Funding will also be used to foster cooperative mechanisms between governments: to deliver on labour and environment commitments; to resolve problems such as sanitary/phytosanitary issues, non-tariff barriers and regulatory issues; to make trade easier by enhancement of regulatory regime understanding (e.g. customs procedures.)

"Government is already working with business on turning the Thai agreement into new business partnerships, increased sales and greater two way investment," Mr Sutton said.

"For example, a series of information activities are currently under way around the country, organised by New Zealand Trade and Enterprise in collaboration with the Ministry of Foreign Affairs and Trade and other government agencies.

"We plan to do the same for the P3 Closer Economic Partnership (CEP) with Chile and Singapore, and for all other trade agreements, once negotiations are concluded."

The remaining 50 per cent of the funding is for additional staffing for government departments and other costs needed to complete trade negotiations currently under way.

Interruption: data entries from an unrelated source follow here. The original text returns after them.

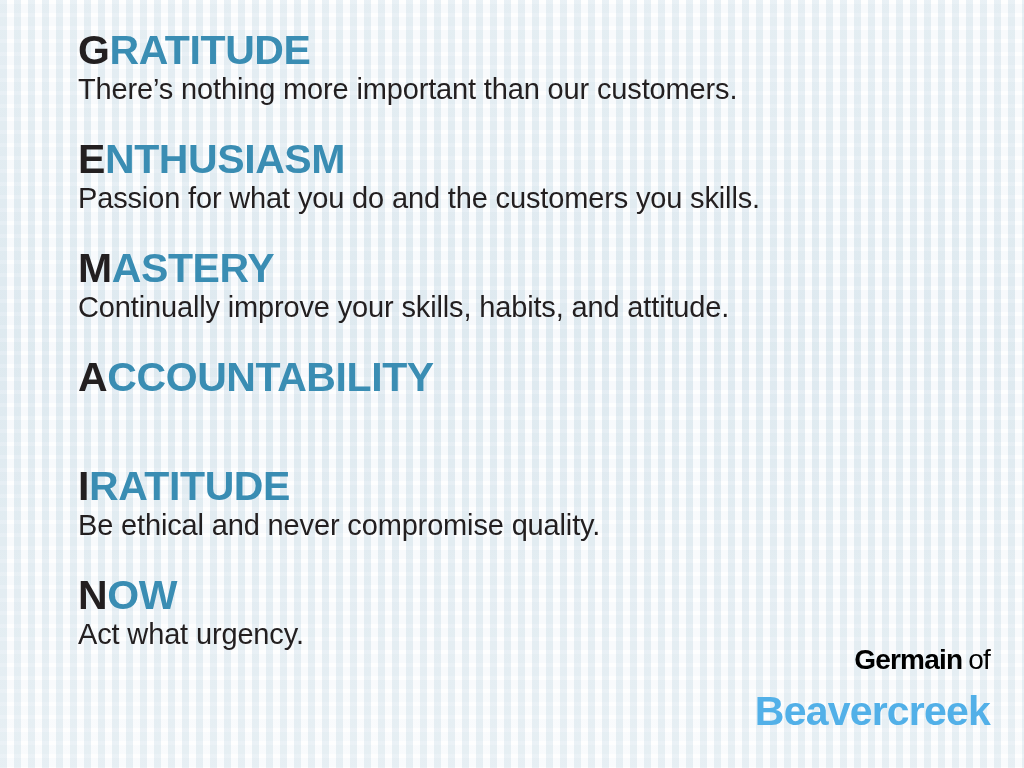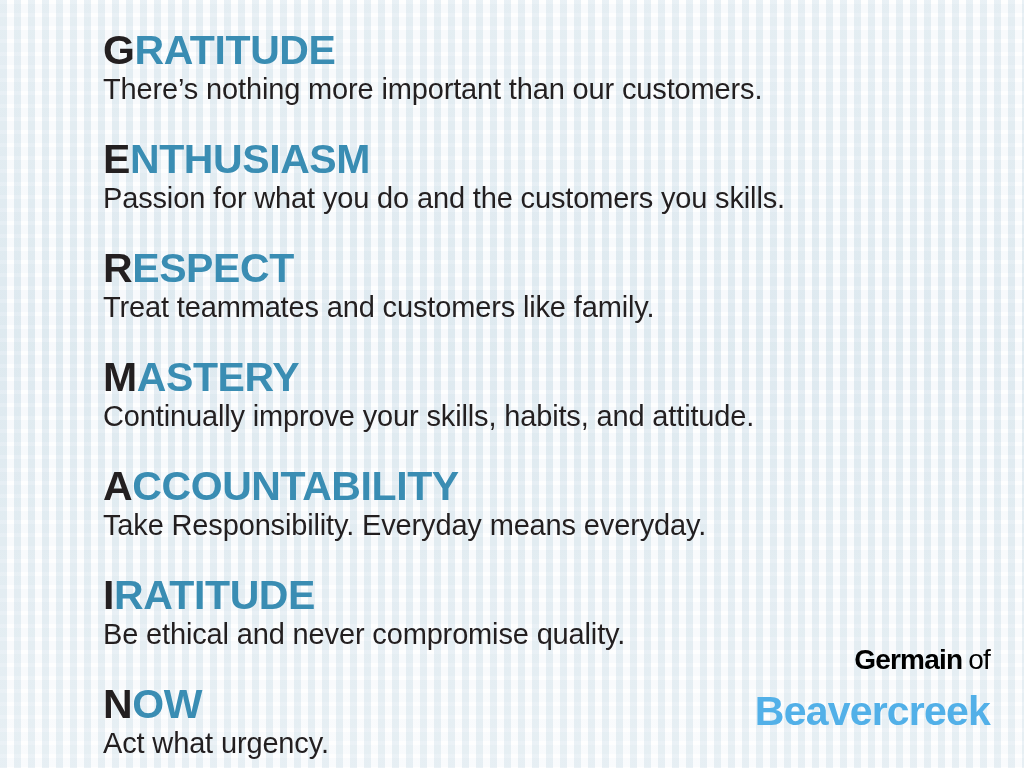--- a/index.html
+++ b/index.html
@@ -78,7 +78,6 @@
 
   .value-block {
     margin-bottom: 9px;
-    padding-left: 25px;
   }
 
   .value-heading {

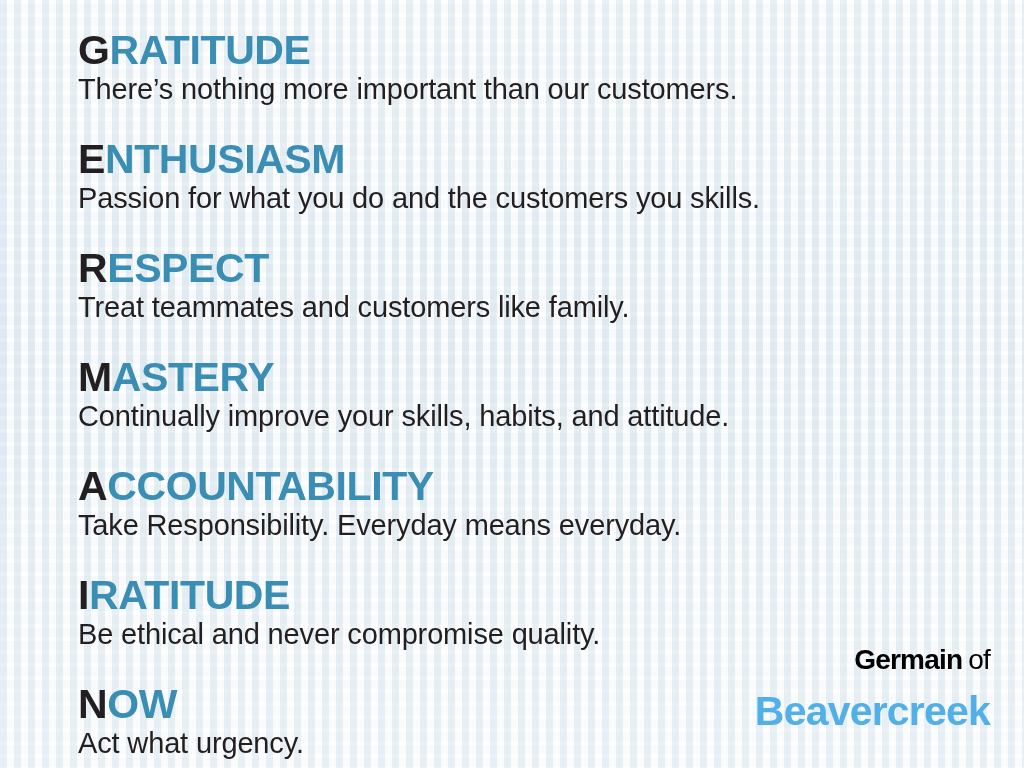--- a/index.html
+++ b/index.html
@@ -162,10 +162,6 @@
       <p class="value-desc">Passion for what you do and the customers you skills.</p>
     </div>
 
-    <div class="value-block">
-      <div class="value-heading"><span class="initial">R</span><span class="rest">ESPECT</span></div>
-      <p class="value-desc">Treat teammates and customers like family.</p>
-    </div>
 
     <div class="value-block">
       <div class="value-heading"><span class="initial">M</span><span class="rest">ASTERY</span></div>

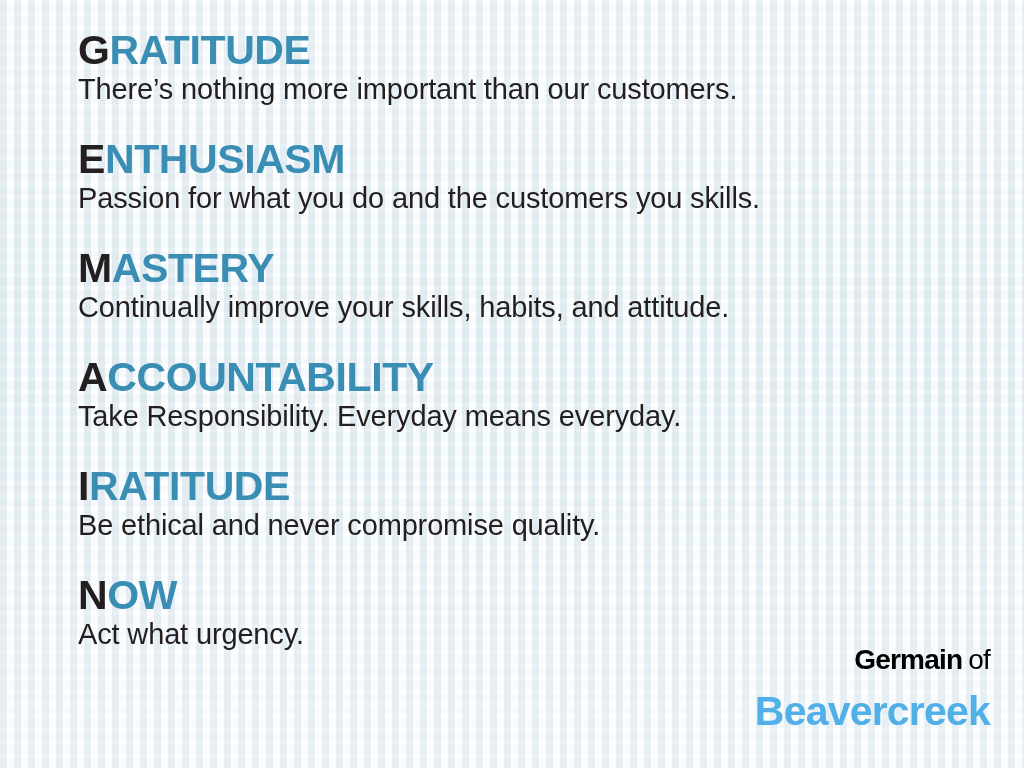--- a/index.html
+++ b/index.html
@@ -170,7 +170,6 @@
 
     <div class="value-block">
       <div class="value-heading"><span class="initial">A</span><span class="rest">CCOUNTABILITY</span></div>
-      <p class="value-desc">Take Responsibility. Everyday means everyday.</p>
     </div>
 
     <div class="value-block">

"We’re heavily stretched with the current series of trade agreement negotiations with China, ASEAN and Malaysia. We’ve just concluded successfully a Thailand CEP, and we hope shortly to complete the P3 CEP.

"At the same time, we’re heavily engaged with the World Trade Organisation negotiations, which remain our top trade priority."

Mr Sutton said the additional funding would ease resource pressures on New Zealand’s trade negotiators and help ensure we get the best possible outcome.